What is required. Take the lines below between the one holding "- Tax Integration" and the one holding "- TODO: Delete", inclusive, and copy them exactly. Add nothing.
======
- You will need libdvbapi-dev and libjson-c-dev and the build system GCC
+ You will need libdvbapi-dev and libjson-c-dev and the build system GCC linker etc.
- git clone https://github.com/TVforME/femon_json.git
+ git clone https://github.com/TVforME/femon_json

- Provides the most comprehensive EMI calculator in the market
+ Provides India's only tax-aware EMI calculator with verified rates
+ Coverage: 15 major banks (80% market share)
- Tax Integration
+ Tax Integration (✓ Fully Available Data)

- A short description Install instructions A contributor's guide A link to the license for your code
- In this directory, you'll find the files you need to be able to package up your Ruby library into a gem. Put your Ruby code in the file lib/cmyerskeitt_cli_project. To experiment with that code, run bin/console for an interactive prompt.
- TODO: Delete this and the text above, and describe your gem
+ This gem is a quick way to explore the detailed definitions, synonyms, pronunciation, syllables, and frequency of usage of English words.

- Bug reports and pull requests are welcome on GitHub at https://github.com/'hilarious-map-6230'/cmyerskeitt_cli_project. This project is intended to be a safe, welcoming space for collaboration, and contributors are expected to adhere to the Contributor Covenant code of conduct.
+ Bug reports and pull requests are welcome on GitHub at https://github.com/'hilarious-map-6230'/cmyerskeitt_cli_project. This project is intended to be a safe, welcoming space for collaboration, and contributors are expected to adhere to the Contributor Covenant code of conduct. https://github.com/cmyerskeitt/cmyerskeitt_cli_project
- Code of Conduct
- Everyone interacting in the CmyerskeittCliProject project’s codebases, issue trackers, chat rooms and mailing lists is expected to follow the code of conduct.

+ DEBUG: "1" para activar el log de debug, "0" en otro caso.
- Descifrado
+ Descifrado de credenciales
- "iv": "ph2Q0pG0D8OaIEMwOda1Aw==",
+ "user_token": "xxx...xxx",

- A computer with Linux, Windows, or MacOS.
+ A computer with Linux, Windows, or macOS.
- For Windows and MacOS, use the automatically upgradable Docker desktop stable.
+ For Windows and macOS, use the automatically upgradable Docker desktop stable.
======
Final answer.
- Tax Integration
+ Tax Integration (✓ Fully Available Data)

- A short description Install instructions A contributor's guide A link to the license for your code
- In this directory, you'll find the files you need to be able to package up your Ruby library into a gem. Put your Ruby code in the file lib/cmyerskeitt_cli_project. To experiment with that code, run bin/console for an interactive prompt.
- TODO: Delete this and the text above, and describe your gem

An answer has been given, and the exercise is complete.